The Christmas holidays are long gone and Blue Monday is now here, which might explain why some of us are feeling a little down and dispirited from time-to-time… But don’t worry, here are 5 easy ways to put a spring back in your step:

  1. Exercise
    There is no better method to blow the January cobwebs and chase the blues away than getting out and doing a little exercise. The Christmas holiday, for most people, is largely a sedentary time, so small bursts of exercise can help you physically feel better and also release endorphins to help boost your mood and mental wellbeing. If you’re not fond of exercise or don’t like sports or going to the gym, try incorporating it into your daily routine by walking to lectures instead of getting the bus. You’ll start to feel better in no time.
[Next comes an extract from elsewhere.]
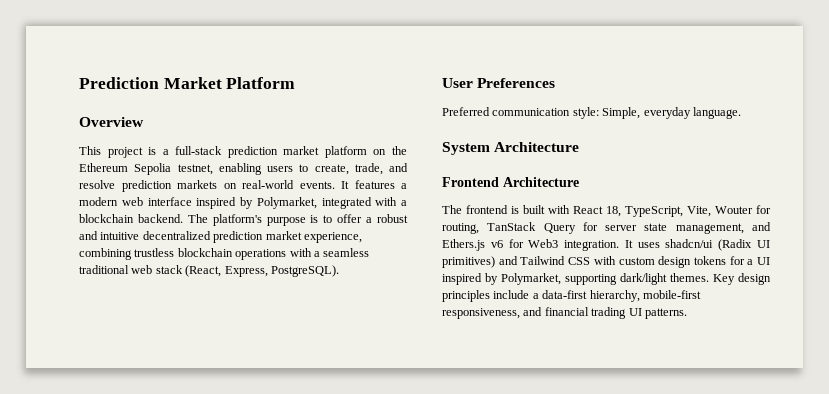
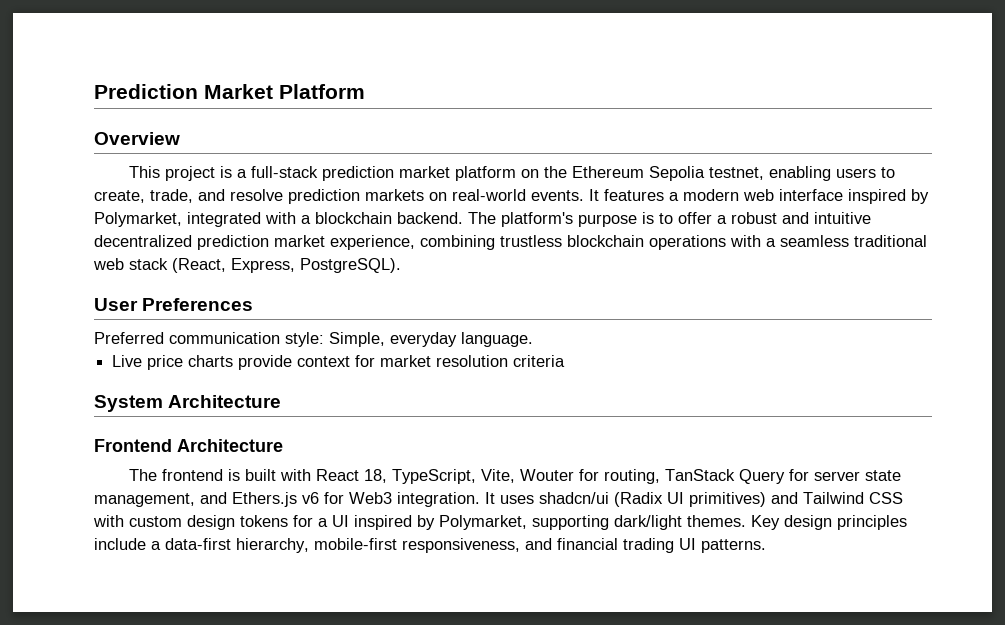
+ Live price charts provide context for market resolution criteria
  2. Communicate with friends & family
    For many students, the Christmas holidays have been surrounded by constant interaction with other people and so January can feel like a lonely time now that you’re back to studying away from home. Therefore, it’s really important to keep in contact with people that care and support you, whether that be with your immediate housemates at university or keeping in contact with other friends and family away from Reading. January exams and essay deadlines will bring new academic pressures, so the value of social interaction increases at this time as it is really beneficial to your happiness and great at keeping you feel settled and supported.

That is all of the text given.